The 9/11 cheese plate goes, the 9/11 gift shop stays: Proof of social media's limited power
People are always talking about the power of social media. Today's example: In response to online outrage, the National September 11 Memorial Museum store has yanked a ceramic platter shaped like the contiguous United States (fuck you, Alaska, Hawaii, Marianas Islands and so on), with three tiny hearts indicating where the four planes crashed. Yay, Internet!
The 9/11 "cheese plate" episode illustrates a mostly unnoticed aspect of slacktivism: Media in general and social media in particular are good at sparking and amplifying anger, forcing entrenched institutions to give ground — but the concessions are often symbolic or incremental.
A skirmish is won; the point is lost. The plate didn't matter — for people who hated the gift shop, this article of grief kitsch served as a stand-in for their disgust at the way the 9/11 Memorial has been commercialized. They hate the $24 admission fee. They don't want a gift shop at all.
"Once the public starts coming in, you learn so much," memorial foundation president Joe Daniels told The Wall Street Journal. "We in no way presume to get everything right.

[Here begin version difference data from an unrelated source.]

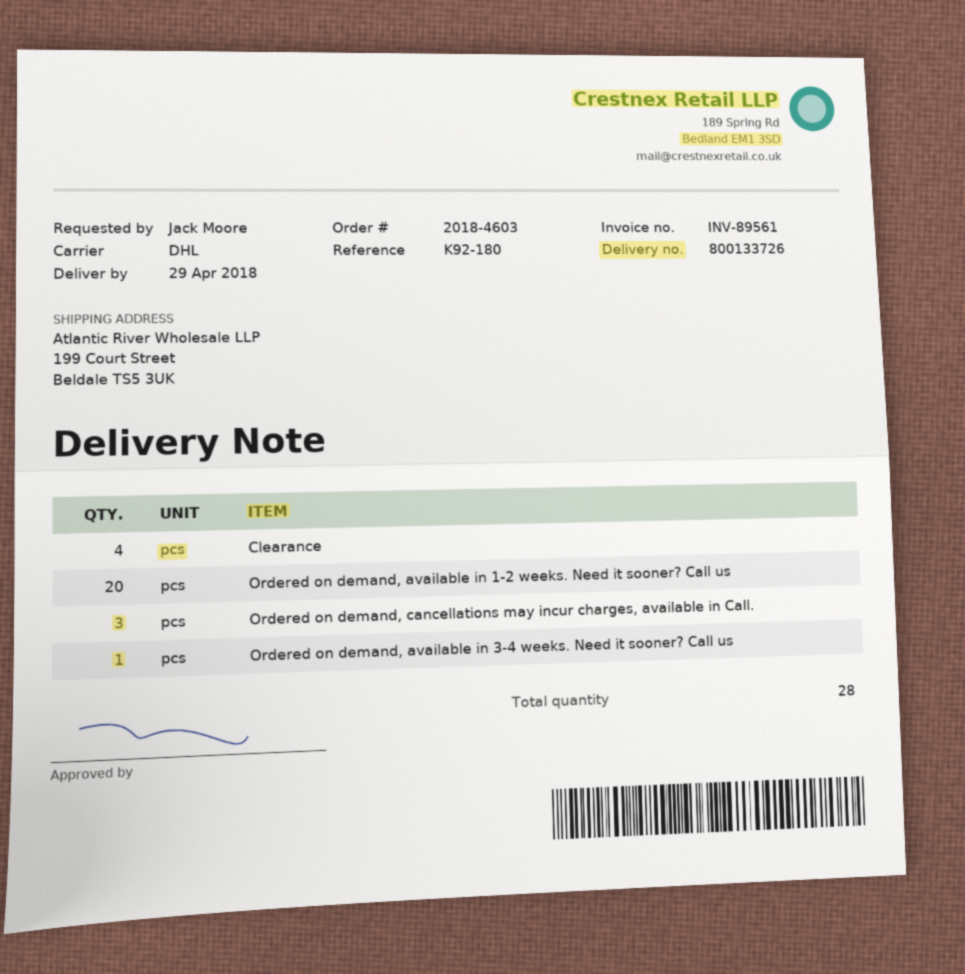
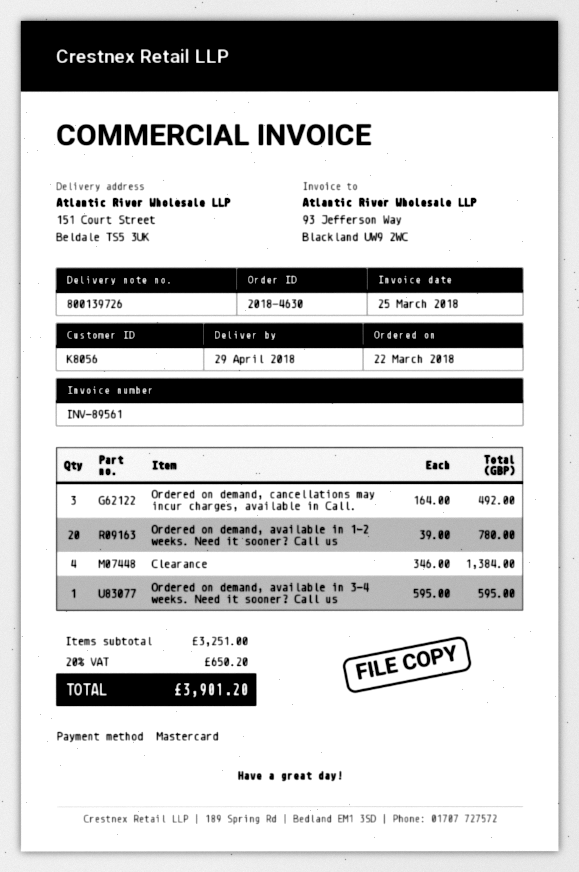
order number: 2018-4603 -> 2018-4630
delivery note number: 800133726 -> 800139726
ship to: 199 Court Street, Beldale TS5 3UK -> 151 Court Street, Beldale TS5 3UK

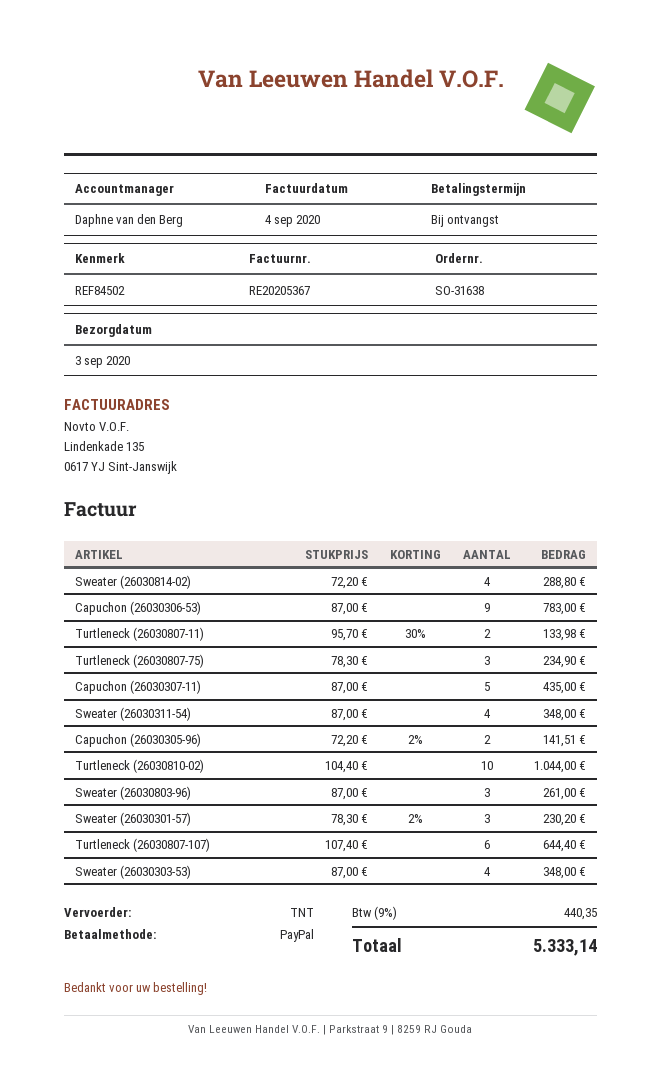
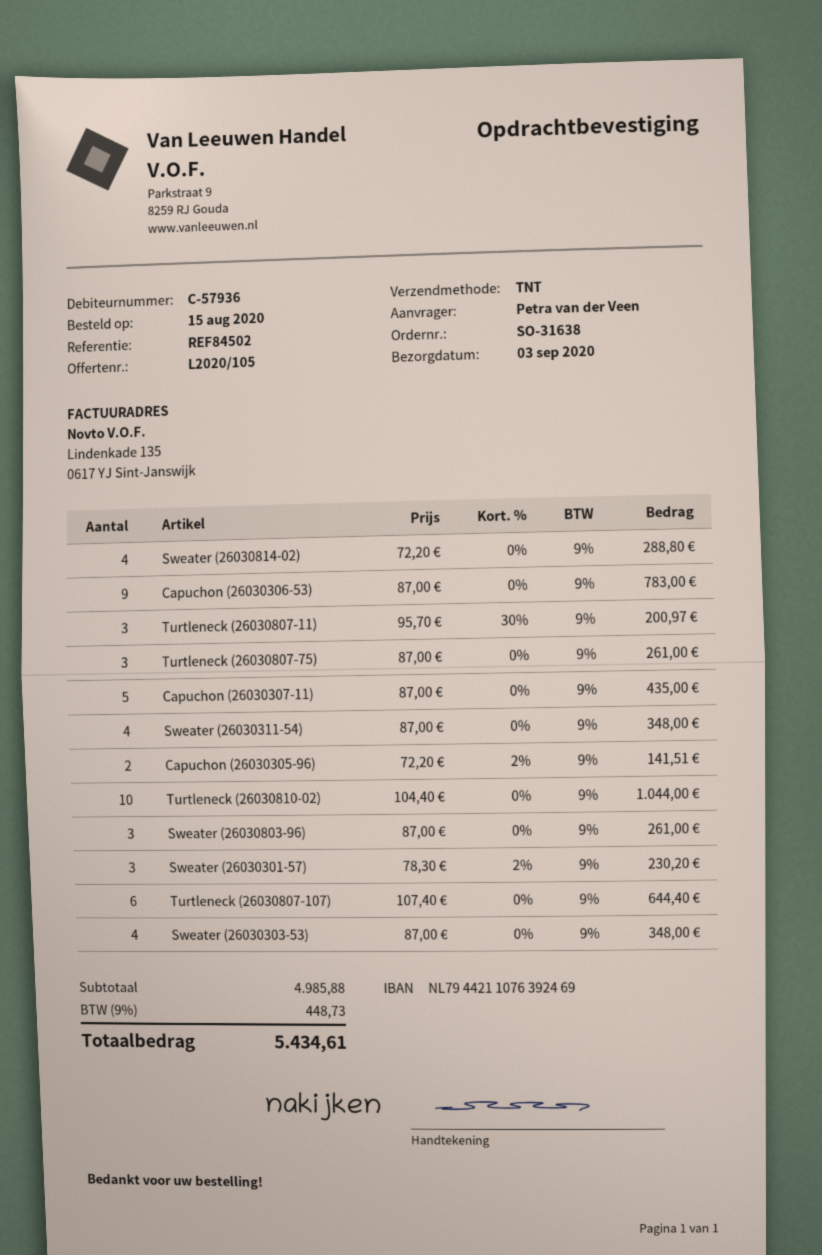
Turtleneck (26030807-11): 2 x 95.70 - 30% = 133.98 -> 3 x 95.70 - 30% = 200.97
Turtleneck (26030807-75): 3 x 78.30 = 234.90 -> 3 x 87.00 = 261.00
tax: 9% = 440.35 -> 9% = 448.73
total: 5333.14 -> 5434.61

We will accept that criticism, absolutely." He also said that "the shop is needed to help support the museum's operations, and many visitors want to take home a book or keepsake to remember their experience."
Daniels knows his stuff. Only 33% of Americans are against the gift shop and just 48% say they're against 9/11-branded swag. (If you're one of the 67%/52% who don't have a problem with this stuff, let's totally not hang out.)
Until Twitter rage delivers more real-world terror in the hearts of the suits at the 9/11 Memorial Foundation, the half of us who oppose the CafePress-ification of 9/11 at Ground Zero will have to settle for the demise of the cheese plate.
Which will no doubt become highly sought after on eBay.